■ Your instructions
Although the entries contain pictures, repeat only their words, exactly as written.

■ Data for review
◇ ◇ ◇ ◇ ◇ ◇ ◇

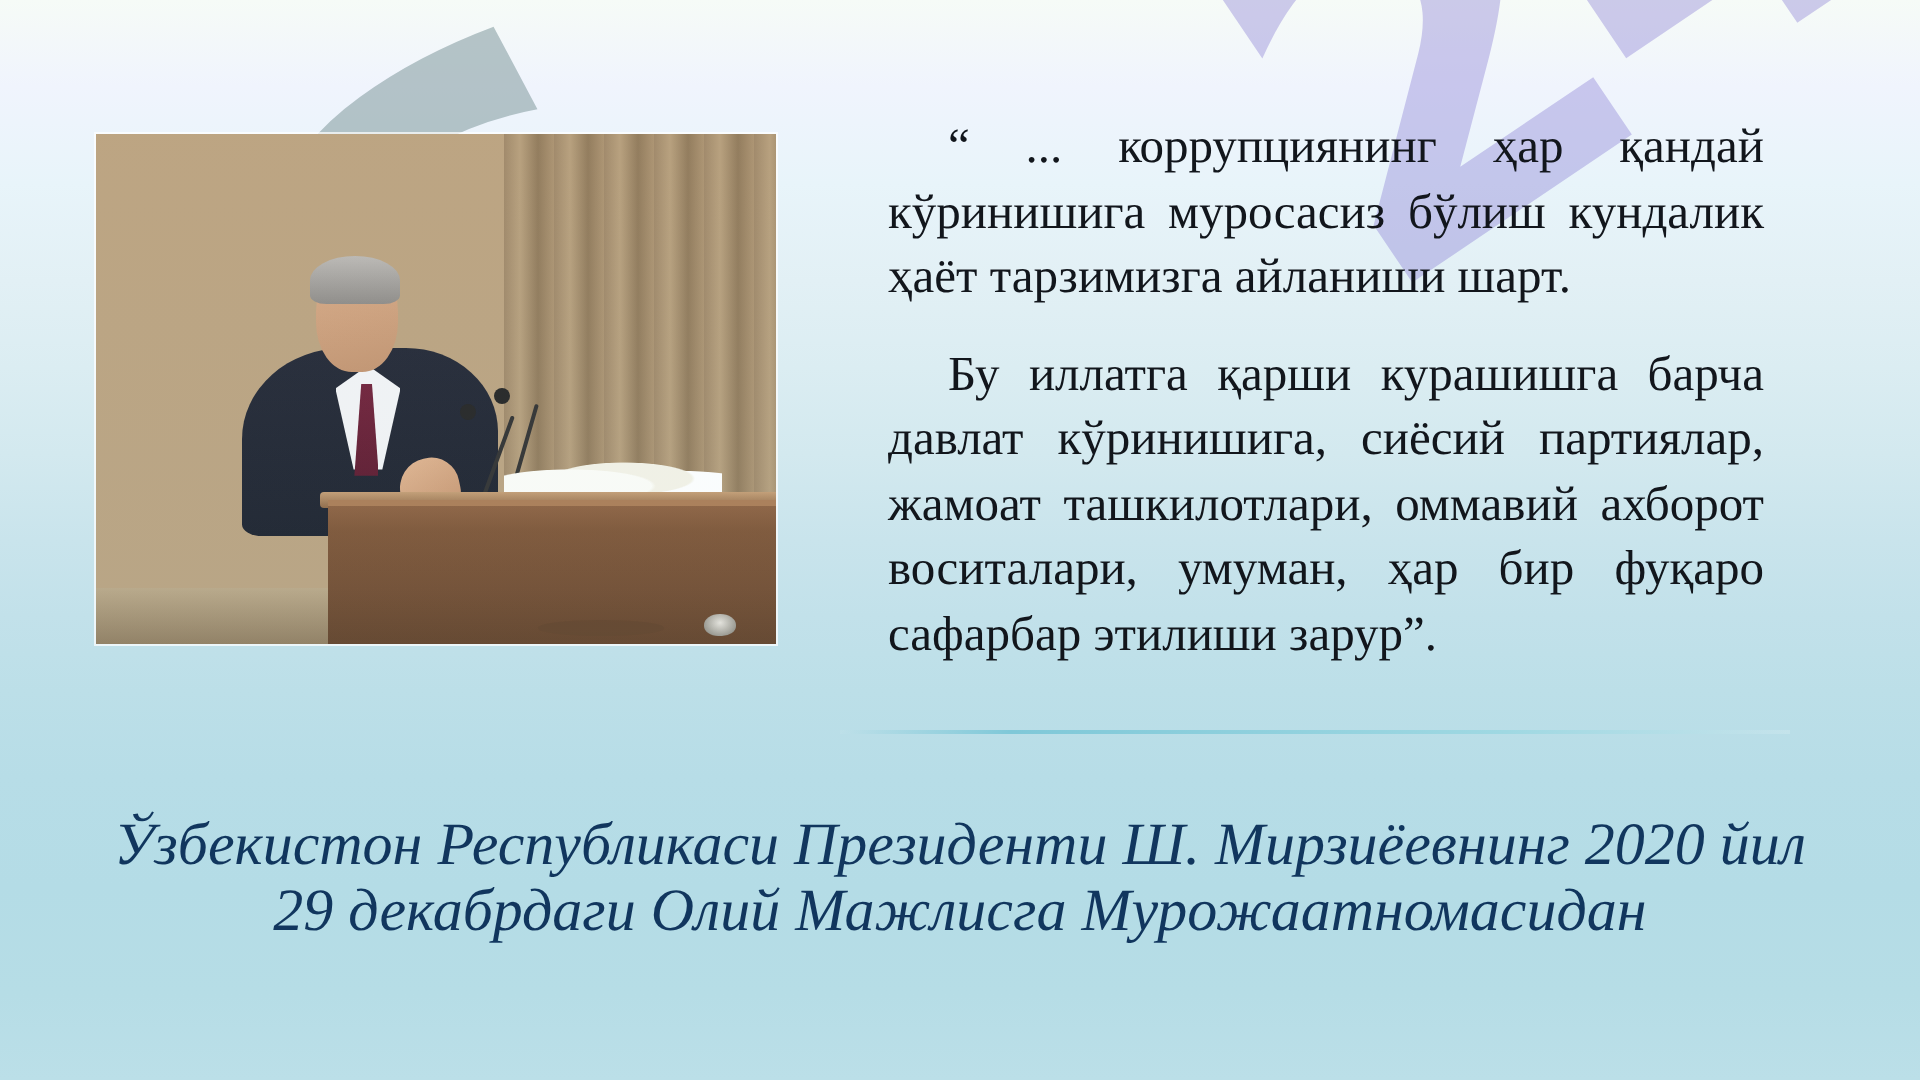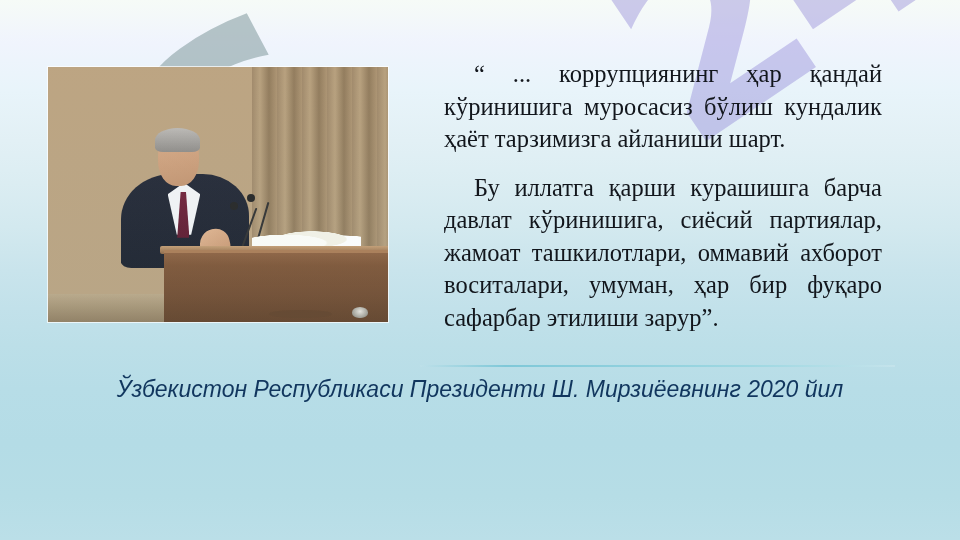--- a/index.html
+++ b/index.html
@@ -175,11 +175,11 @@
 
   
   .attrib{
-    position:absolute;left:40px;top:373px;width:880px;
+    position:absolute;left:40px;top:406px;width:880px;
     text-align:center;
-    font-family:Liberation Sans, sans-serif;
+    font-family:Liberation Serif, serif;
     font-style:italic;
-    font-size:23px;
+    font-size:30px;
     line-height:33px;
     color:#11365e;
   }

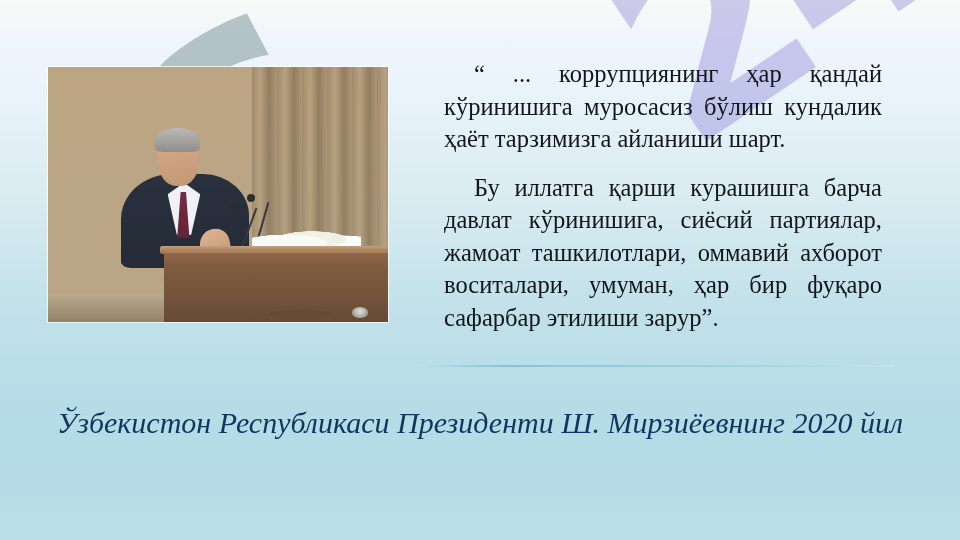--- a/index.html
+++ b/index.html
@@ -234,6 +234,7 @@
 
   <div class="attrib">
     <div>Ўзбекистон Республикаси Президенти Ш. Мирзиёевнинг 2020 йил</div>
+    <div>29 декабрдаги Олий Мажлисга Мурожаатномасидан</div>
   </div>
 
 </div>

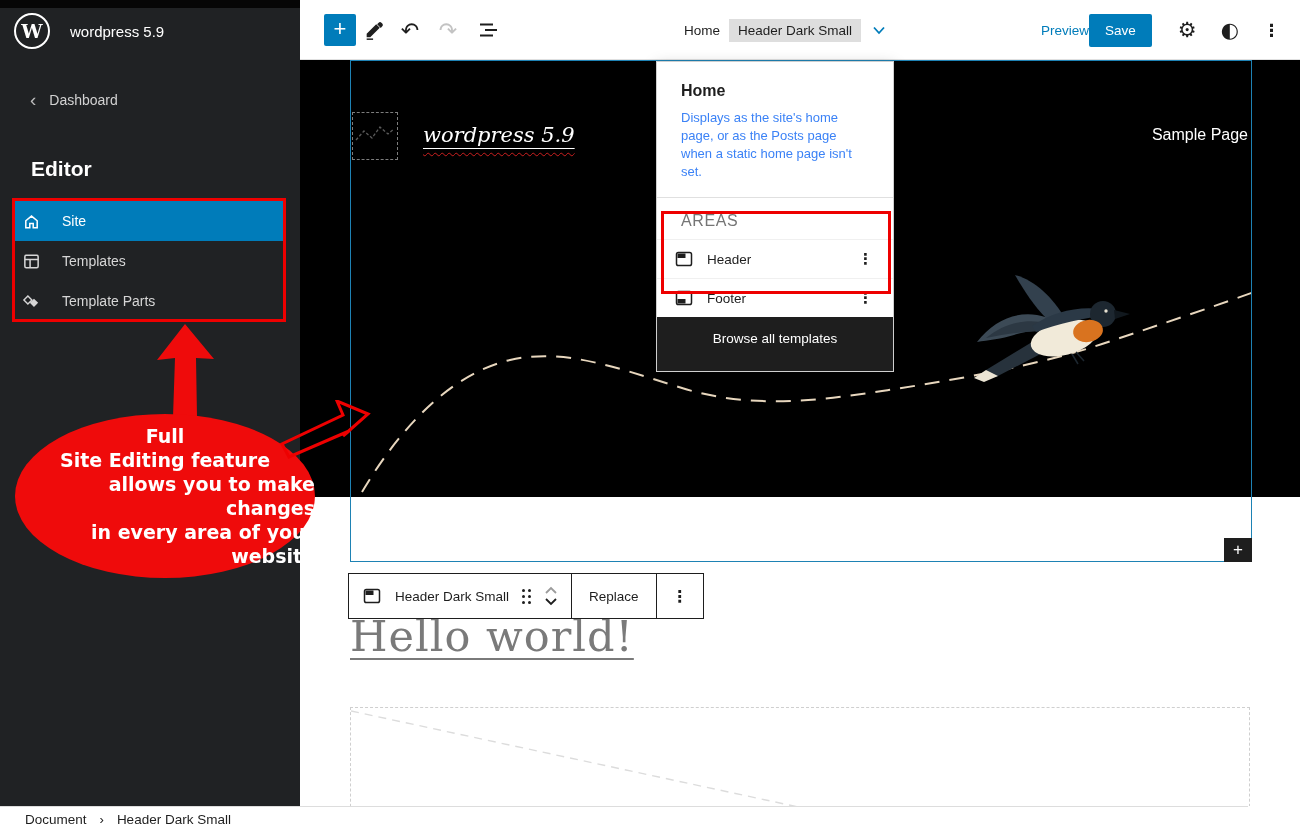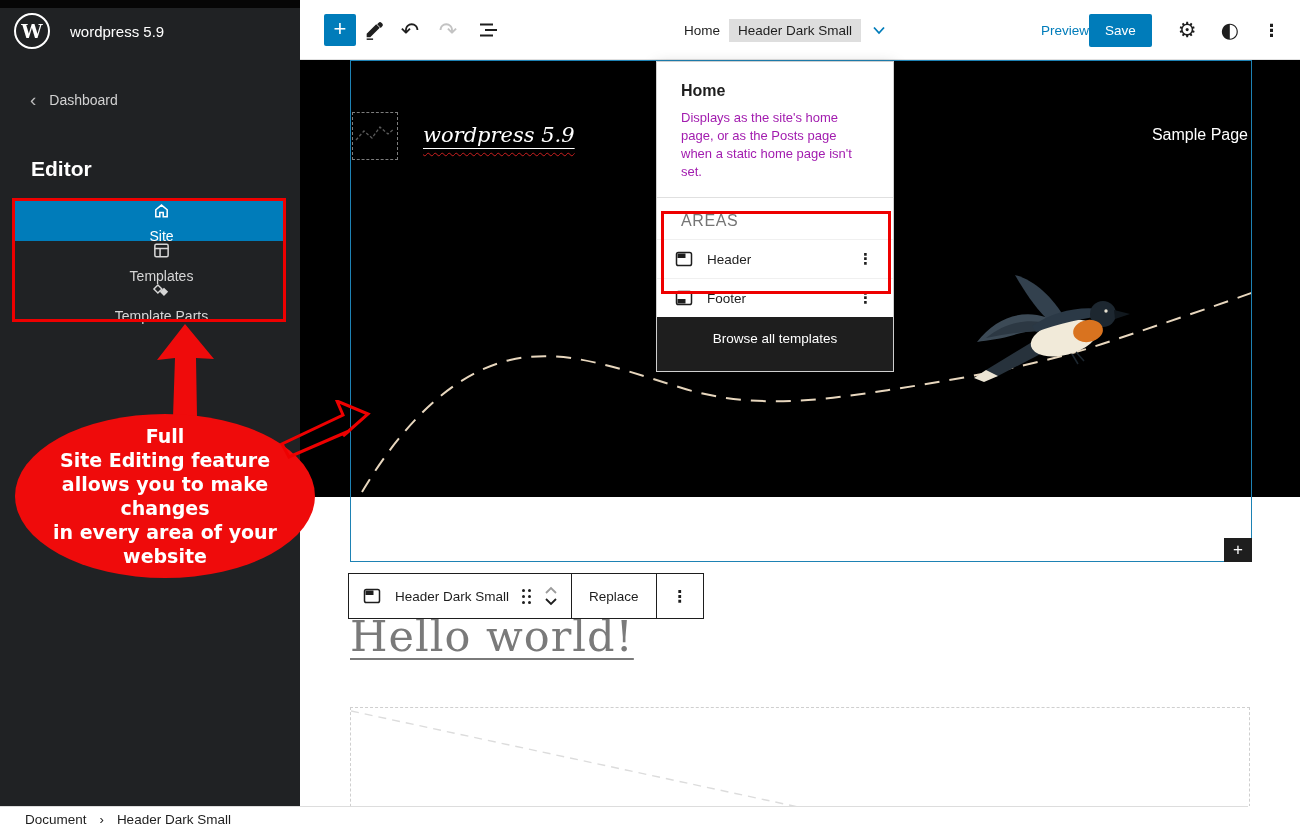--- a/index.html
+++ b/index.html
@@ -98,7 +98,7 @@
     border:1px solid #cfcfcf; box-shadow:0 4px 14px rgba(0,0,0,.22); z-index:20; }
   .dd-head { padding:20px 24px 16px 24px; border-bottom:1px solid #e0e0e0; }
   .dd-title { font-size:16px; font-weight:bold; color:#1e1e1e; }
-  .dd-desc { margin-top:9px; font-size:13px; line-height:18px; color:#a21caf; }
+  .dd-desc { margin-top:9px; font-size:13px; line-height:18px; color:#3b82f6; }
   .dd-areas-label { padding:14px 24px 9px 24px; font-size:16px; color:#757575; letter-spacing:.6px; }
   .dd-row { height:39px; display:flex; align-items:center; padding:0 16px 0 17px; cursor:pointer;
     border-top:1px solid #f0f0f0; }

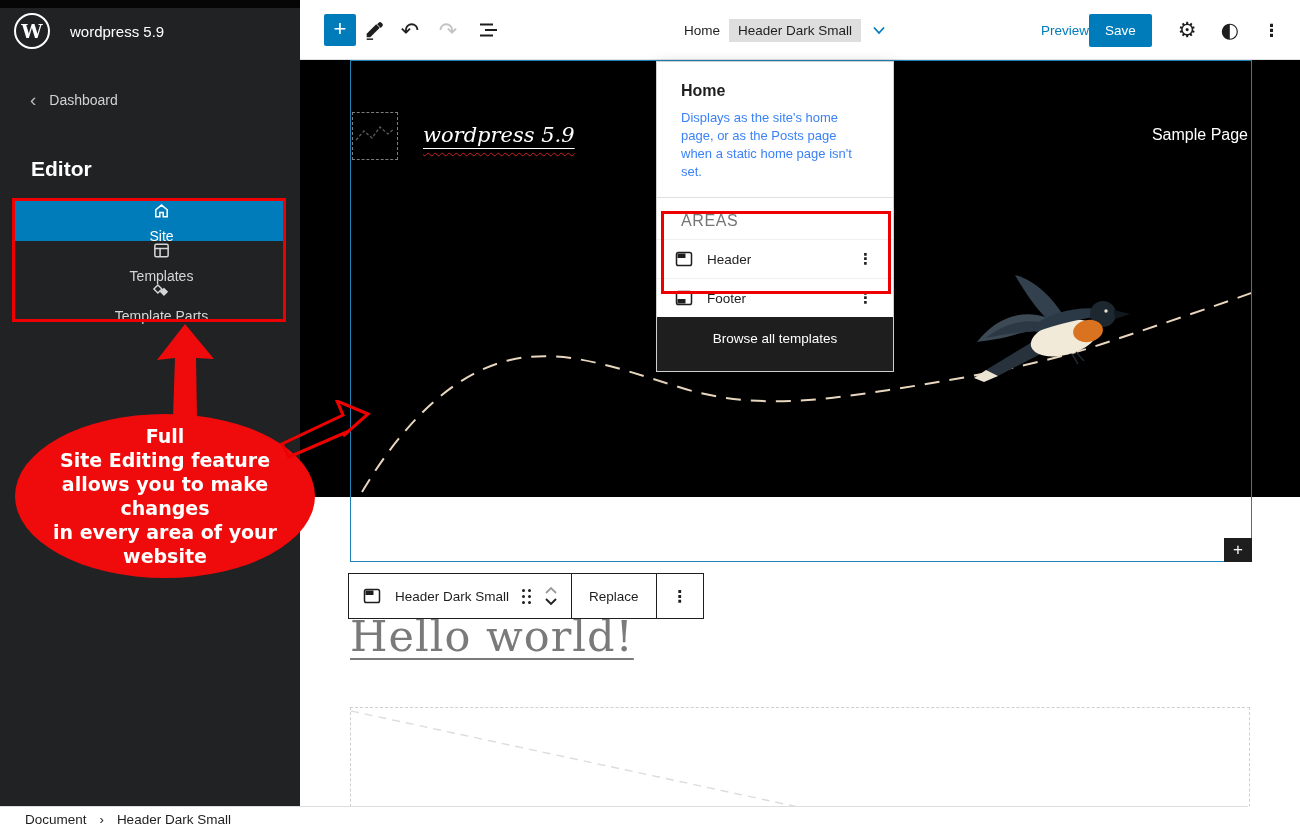--- a/index.html
+++ b/index.html
@@ -21,8 +21,8 @@
   .nav-redbox { position:absolute; left:12px; top:198px; width:274px; height:124px;
     border:3px solid #ee0000; pointer-events:none; z-index:5; }
   .nav { position:absolute; left:15px; top:201px; width:268px; }
-  .nav-item { height:40px; display:flex; align-items:center; padding-left:25px; gap:8px;
-    color:#d6d6d6; font-size:14px; cursor:pointer;flex-direction:column; }
+  .nav-item { height:40px; display:flex; align-items:center; padding-left:7px; gap:21px;
+    color:#d6d6d6; font-size:14px; cursor:pointer; }
   .nav-item.active { background:#007cba; color:#fff; }
   .nav-item svg { flex:0 0 auto; }
 

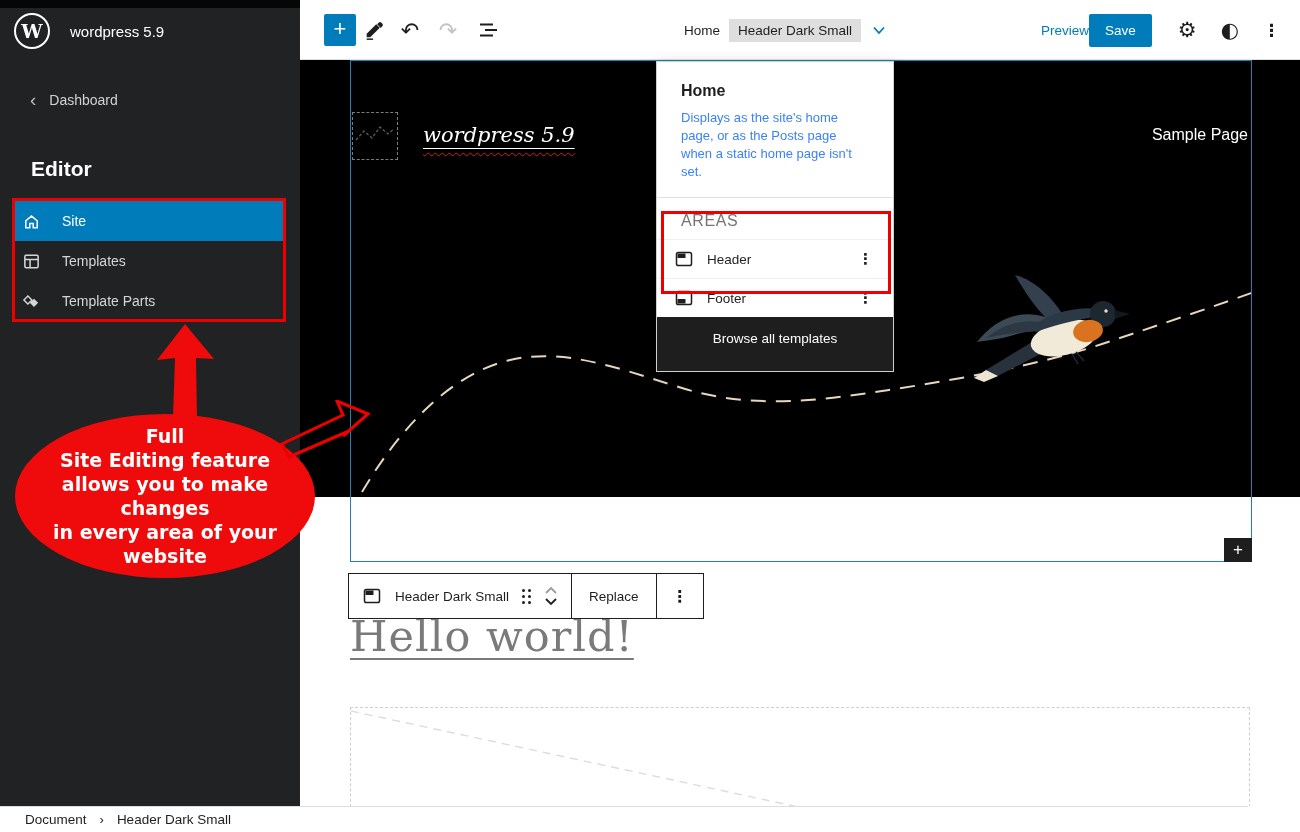--- a/index.html
+++ b/index.html
@@ -29,7 +29,7 @@
   .up-arrow { position:absolute; left:148px; top:322px; }
   .callout { position:absolute; left:15px; top:414px; width:300px; height:164px;
     background:#ef0b0b; border-radius:50%; display:flex; flex-direction:column;
-    align-items:center; justify-content:center; text-align:center;
+    align-items:center; justify-content:center; text-align:right;
     color:#fff; font-weight:bold; font-size:19px; line-height:24px;
     font-family:"DejaVu Sans", sans-serif; z-index:4; }
   .outline-arrow { position:absolute; left:280px; top:400px; z-index:6; }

◇ ◇ ◇ ◇ ◇ ◇ ◇

■ Exercise answer
--- a/index.html
+++ b/index.html
@@ -175,11 +175,11 @@
 
   
   .attrib{
-    position:absolute;left:40px;top:373px;width:880px;
+    position:absolute;left:40px;top:406px;width:880px;
     text-align:center;
-    font-family:Liberation Sans, sans-serif;
+    font-family:Liberation Serif, serif;
     font-style:italic;
-    font-size:23px;
+    font-size:30px;
     line-height:33px;
     color:#11365e;
   }

--- a/index.html
+++ b/index.html
@@ -234,6 +234,7 @@
 
   <div class="attrib">
     <div>Ўзбекистон Республикаси Президенти Ш. Мирзиёевнинг 2020 йил</div>
+    <div>29 декабрдаги Олий Мажлисга Мурожаатномасидан</div>
   </div>
 
 </div>

--- a/index.html
+++ b/index.html
@@ -98,7 +98,7 @@
     border:1px solid #cfcfcf; box-shadow:0 4px 14px rgba(0,0,0,.22); z-index:20; }
   .dd-head { padding:20px 24px 16px 24px; border-bottom:1px solid #e0e0e0; }
   .dd-title { font-size:16px; font-weight:bold; color:#1e1e1e; }
-  .dd-desc { margin-top:9px; font-size:13px; line-height:18px; color:#a21caf; }
+  .dd-desc { margin-top:9px; font-size:13px; line-height:18px; color:#3b82f6; }
   .dd-areas-label { padding:14px 24px 9px 24px; font-size:16px; color:#757575; letter-spacing:.6px; }
   .dd-row { height:39px; display:flex; align-items:center; padding:0 16px 0 17px; cursor:pointer;
     border-top:1px solid #f0f0f0; }

--- a/index.html
+++ b/index.html
@@ -21,8 +21,8 @@
   .nav-redbox { position:absolute; left:12px; top:198px; width:274px; height:124px;
     border:3px solid #ee0000; pointer-events:none; z-index:5; }
   .nav { position:absolute; left:15px; top:201px; width:268px; }
-  .nav-item { height:40px; display:flex; align-items:center; padding-left:25px; gap:8px;
-    color:#d6d6d6; font-size:14px; cursor:pointer;flex-direction:column; }
+  .nav-item { height:40px; display:flex; align-items:center; padding-left:7px; gap:21px;
+    color:#d6d6d6; font-size:14px; cursor:pointer; }
   .nav-item.active { background:#007cba; color:#fff; }
   .nav-item svg { flex:0 0 auto; }
 

--- a/index.html
+++ b/index.html
@@ -29,7 +29,7 @@
   .up-arrow { position:absolute; left:148px; top:322px; }
   .callout { position:absolute; left:15px; top:414px; width:300px; height:164px;
     background:#ef0b0b; border-radius:50%; display:flex; flex-direction:column;
-    align-items:center; justify-content:center; text-align:center;
+    align-items:center; justify-content:center; text-align:right;
     color:#fff; font-weight:bold; font-size:19px; line-height:24px;
     font-family:"DejaVu Sans", sans-serif; z-index:4; }
   .outline-arrow { position:absolute; left:280px; top:400px; z-index:6; }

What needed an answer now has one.